🤖 AI Summary
Existing noise-robust speaker verification methods rely on implicit noise suppression, making it difficult to explicitly disentangle noise from speaker-specific features—thereby limiting robustness improvements. To address this, we propose a parallel joint-learning framework that introduces, for the first time, collaboratively operating noise extraction and speech enhancement networks. Built upon a dual U-Net architecture, our approach enables end-to-end joint optimization of noise modeling and speech purification, simultaneously enhancing speech quality and explicitly preserving discriminative speaker representations. Evaluated on standard noisy benchmark datasets, our method achieves significant performance gains: the equal error rate (EER) improves by 8.4% relatively over the previous state-of-the-art.
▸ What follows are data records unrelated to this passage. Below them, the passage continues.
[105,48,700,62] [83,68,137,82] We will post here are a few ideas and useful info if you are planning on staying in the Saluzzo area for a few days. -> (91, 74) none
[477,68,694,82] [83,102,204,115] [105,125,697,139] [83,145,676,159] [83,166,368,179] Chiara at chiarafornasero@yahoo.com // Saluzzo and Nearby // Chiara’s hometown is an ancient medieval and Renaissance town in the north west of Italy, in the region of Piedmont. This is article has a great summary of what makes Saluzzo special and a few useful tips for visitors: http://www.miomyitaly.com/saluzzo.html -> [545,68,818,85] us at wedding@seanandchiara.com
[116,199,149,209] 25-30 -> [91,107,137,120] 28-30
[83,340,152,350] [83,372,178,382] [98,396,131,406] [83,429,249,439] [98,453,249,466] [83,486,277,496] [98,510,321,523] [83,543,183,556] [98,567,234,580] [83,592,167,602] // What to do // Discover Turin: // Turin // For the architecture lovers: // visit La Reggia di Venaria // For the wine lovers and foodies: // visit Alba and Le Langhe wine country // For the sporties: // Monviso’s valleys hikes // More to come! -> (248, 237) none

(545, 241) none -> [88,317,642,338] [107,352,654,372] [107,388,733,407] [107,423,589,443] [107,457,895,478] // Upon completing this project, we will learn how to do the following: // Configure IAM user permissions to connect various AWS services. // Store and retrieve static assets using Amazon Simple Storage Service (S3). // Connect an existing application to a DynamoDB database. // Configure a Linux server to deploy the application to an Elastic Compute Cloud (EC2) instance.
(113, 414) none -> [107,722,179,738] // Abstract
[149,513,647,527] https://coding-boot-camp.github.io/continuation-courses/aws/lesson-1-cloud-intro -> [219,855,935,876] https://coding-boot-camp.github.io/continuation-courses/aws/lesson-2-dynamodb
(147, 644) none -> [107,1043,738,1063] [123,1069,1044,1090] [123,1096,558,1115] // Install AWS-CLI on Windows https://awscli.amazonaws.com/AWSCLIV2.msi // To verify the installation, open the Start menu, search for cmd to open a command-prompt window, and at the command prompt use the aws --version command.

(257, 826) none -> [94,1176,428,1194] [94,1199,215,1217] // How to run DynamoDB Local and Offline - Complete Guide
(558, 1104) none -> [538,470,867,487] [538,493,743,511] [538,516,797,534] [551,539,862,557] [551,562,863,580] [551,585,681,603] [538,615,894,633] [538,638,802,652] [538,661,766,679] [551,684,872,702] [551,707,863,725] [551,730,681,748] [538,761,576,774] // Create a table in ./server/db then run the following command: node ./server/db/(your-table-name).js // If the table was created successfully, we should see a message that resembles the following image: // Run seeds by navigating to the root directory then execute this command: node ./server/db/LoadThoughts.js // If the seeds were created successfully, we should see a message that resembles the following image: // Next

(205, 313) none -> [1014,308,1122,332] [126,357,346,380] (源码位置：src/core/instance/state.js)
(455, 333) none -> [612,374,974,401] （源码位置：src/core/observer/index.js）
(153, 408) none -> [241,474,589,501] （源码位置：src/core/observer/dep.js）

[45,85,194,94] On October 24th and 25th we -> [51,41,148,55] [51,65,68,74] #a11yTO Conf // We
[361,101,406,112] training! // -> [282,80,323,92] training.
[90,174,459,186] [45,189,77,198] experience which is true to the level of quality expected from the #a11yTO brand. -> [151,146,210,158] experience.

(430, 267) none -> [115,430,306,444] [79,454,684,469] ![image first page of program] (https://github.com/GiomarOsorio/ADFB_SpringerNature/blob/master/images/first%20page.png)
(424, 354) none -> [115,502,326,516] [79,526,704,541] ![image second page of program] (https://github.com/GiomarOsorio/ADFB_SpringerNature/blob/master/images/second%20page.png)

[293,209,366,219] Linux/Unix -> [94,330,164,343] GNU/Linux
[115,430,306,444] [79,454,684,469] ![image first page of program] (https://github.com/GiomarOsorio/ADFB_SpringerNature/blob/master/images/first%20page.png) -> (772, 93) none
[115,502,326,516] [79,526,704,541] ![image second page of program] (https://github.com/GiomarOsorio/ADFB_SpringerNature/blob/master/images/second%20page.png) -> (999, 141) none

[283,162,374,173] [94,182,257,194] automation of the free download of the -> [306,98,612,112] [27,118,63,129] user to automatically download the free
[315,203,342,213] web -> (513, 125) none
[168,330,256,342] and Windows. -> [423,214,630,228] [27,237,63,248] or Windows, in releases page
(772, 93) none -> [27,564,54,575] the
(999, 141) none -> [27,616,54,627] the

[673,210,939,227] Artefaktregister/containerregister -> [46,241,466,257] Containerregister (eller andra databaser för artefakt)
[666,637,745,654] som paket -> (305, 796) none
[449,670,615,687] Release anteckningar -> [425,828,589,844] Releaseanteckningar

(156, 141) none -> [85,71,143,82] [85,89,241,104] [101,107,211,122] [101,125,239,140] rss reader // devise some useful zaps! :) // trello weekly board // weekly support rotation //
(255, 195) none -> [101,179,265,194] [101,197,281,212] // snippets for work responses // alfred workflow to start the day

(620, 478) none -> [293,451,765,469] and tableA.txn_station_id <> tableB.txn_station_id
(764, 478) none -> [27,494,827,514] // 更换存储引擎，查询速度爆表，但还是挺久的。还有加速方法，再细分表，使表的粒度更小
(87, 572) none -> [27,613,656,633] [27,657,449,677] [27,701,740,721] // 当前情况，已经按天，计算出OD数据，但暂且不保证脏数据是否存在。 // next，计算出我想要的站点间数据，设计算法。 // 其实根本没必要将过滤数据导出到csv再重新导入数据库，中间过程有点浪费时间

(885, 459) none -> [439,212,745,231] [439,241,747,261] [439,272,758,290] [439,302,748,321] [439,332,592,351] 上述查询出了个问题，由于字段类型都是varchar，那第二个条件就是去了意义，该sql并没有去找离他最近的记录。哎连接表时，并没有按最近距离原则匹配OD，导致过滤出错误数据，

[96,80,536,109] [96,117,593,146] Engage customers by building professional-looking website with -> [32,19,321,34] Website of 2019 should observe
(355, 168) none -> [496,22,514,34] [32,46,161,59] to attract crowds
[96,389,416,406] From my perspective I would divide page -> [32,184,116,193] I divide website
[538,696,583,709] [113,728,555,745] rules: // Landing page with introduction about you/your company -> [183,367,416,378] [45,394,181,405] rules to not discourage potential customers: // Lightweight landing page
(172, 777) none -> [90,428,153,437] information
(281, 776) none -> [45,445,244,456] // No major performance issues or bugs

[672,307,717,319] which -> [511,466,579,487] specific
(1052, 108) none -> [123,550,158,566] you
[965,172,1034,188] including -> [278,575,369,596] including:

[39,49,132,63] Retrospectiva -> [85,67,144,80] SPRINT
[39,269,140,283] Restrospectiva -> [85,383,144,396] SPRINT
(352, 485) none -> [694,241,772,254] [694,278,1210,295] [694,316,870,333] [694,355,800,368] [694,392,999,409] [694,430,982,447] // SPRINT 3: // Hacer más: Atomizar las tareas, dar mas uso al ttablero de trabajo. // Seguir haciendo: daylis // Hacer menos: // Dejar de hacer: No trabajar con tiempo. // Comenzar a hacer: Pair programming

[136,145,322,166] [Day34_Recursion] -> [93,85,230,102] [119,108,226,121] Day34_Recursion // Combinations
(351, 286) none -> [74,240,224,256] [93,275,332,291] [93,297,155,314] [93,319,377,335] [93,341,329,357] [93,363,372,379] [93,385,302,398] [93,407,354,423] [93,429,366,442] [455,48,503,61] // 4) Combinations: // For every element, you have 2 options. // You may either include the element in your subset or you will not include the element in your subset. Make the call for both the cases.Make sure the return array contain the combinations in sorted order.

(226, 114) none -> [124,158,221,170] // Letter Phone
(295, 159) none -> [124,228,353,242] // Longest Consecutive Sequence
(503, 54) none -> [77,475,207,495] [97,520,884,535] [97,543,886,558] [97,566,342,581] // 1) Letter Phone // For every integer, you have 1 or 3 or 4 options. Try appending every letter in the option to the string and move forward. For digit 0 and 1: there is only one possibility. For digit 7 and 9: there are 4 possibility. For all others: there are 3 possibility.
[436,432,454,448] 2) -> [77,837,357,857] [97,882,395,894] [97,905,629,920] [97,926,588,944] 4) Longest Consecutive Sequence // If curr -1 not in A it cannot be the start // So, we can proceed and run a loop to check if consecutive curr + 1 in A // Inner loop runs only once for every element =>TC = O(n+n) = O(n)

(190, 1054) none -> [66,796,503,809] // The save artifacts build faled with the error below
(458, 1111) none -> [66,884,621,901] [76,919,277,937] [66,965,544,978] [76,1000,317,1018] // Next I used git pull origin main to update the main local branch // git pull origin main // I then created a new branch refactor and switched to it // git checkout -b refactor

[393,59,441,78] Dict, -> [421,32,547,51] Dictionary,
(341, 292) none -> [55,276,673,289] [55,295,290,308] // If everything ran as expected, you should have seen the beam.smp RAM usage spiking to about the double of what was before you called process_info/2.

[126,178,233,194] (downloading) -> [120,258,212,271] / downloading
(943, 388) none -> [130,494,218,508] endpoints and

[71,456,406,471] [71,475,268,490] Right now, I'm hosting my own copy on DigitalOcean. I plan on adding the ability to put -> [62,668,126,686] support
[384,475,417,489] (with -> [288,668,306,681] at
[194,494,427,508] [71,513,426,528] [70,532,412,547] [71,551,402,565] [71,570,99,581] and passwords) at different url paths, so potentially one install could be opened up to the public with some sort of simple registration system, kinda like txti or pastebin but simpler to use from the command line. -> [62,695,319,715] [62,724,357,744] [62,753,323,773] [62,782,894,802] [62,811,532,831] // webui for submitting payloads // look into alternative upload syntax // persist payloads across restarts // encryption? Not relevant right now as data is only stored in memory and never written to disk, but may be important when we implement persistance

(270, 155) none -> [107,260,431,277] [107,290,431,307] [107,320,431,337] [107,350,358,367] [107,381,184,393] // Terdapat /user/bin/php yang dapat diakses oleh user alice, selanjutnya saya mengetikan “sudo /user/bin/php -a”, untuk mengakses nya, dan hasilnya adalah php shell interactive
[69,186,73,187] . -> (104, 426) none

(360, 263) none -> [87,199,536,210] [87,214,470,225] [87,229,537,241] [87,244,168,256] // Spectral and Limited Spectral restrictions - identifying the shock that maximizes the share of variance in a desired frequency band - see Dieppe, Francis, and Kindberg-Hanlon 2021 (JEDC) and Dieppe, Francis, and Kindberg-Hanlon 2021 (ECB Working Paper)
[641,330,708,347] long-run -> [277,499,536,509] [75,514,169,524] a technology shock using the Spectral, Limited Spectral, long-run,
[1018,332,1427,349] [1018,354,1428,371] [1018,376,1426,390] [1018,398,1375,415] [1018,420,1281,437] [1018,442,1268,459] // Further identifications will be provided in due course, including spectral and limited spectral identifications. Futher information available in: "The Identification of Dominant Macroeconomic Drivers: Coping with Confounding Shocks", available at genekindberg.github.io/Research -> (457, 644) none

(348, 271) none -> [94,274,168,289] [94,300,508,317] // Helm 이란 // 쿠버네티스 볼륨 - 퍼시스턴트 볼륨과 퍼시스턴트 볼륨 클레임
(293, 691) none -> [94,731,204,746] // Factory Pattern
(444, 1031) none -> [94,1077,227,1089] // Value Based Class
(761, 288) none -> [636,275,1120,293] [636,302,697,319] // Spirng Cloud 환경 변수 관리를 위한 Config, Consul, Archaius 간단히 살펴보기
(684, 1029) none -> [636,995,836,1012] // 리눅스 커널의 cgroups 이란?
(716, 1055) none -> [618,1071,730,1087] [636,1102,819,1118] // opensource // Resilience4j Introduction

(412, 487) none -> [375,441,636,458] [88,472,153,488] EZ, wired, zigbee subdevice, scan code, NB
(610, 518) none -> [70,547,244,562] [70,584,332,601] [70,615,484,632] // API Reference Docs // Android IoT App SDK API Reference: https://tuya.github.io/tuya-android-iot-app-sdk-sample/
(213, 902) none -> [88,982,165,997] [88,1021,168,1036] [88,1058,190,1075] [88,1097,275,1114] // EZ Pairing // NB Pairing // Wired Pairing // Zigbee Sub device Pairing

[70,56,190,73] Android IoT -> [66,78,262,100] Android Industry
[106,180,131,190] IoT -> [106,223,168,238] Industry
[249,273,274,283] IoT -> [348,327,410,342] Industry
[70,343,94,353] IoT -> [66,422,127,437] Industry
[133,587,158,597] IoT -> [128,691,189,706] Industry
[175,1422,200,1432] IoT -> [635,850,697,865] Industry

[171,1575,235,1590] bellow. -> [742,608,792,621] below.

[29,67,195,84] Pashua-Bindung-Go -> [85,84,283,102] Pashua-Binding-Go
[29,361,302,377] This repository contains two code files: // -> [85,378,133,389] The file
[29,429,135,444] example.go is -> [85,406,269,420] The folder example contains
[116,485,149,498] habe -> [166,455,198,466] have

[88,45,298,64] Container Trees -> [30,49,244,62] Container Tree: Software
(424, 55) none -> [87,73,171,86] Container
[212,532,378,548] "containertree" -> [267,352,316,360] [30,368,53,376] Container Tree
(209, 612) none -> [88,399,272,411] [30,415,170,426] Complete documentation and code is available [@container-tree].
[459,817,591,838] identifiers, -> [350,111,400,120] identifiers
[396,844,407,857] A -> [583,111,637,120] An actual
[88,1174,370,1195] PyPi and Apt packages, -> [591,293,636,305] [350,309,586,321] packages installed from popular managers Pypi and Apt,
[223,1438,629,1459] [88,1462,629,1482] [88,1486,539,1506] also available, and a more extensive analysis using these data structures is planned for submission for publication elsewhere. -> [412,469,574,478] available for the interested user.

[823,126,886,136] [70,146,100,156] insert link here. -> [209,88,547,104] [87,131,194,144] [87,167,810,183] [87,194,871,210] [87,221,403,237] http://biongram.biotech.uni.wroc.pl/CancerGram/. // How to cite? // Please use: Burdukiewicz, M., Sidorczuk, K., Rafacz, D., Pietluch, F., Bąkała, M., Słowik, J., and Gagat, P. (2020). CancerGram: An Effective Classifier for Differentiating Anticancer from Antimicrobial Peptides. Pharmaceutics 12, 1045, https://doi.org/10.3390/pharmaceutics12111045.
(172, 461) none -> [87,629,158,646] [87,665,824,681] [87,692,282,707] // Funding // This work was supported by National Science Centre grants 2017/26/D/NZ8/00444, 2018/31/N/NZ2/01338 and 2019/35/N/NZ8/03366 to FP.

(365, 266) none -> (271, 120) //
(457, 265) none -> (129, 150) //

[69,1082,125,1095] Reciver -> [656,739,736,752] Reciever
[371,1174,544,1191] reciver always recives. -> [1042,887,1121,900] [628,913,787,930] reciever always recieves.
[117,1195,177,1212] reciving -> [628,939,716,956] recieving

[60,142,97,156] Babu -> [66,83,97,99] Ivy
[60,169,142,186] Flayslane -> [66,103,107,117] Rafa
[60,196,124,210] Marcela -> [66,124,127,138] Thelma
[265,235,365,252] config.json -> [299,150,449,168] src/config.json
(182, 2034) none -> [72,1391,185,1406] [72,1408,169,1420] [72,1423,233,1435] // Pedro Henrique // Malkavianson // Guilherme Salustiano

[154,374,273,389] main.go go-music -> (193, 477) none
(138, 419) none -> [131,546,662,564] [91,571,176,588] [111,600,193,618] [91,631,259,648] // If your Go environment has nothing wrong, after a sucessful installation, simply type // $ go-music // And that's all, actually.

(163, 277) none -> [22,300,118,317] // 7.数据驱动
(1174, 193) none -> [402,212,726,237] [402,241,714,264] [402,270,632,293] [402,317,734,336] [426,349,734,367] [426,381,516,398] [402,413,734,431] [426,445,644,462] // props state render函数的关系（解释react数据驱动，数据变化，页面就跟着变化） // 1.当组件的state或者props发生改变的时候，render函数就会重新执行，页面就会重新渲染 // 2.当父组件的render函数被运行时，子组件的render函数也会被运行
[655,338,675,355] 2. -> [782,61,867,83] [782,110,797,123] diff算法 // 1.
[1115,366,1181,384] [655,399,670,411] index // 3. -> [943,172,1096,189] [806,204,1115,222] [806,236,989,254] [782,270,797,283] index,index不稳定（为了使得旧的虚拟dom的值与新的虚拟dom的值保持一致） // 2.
This advancement not only enhances verification accuracy under noisy conditions but also improves model interpretability through explicit noise-speaker feature separation.
📝 Abstract
Noise-robust speaker verification leverages joint learning of speech enhancement (SE) and speaker verification (SV) to improve robustness. However, prevailing approaches rely on implicit noise suppression, which struggles to separate noise from speaker characteristics as they do not explicitly distinguish noise from speech during training. Although integrating SE and SV helps, it remains limited in handling noise effectively. Meanwhile, recent SE studies suggest that explicitly modeling noise, rather than merely suppressing it, enhances noise resilience. Reflecting this, we propose ParaNoise-SV, with dual U-Nets combining a noise extraction (NE) network and a speech enhancement (SE) network. The NE U-Net explicitly models noise, while the SE U-Net refines speech with guidance from NE through parallel connections, preserving speaker-relevant features. Experimental results show that ParaNoise-SV achieves a relatively 8.4% lower equal error rate (EER) than previous joint SE-SV models.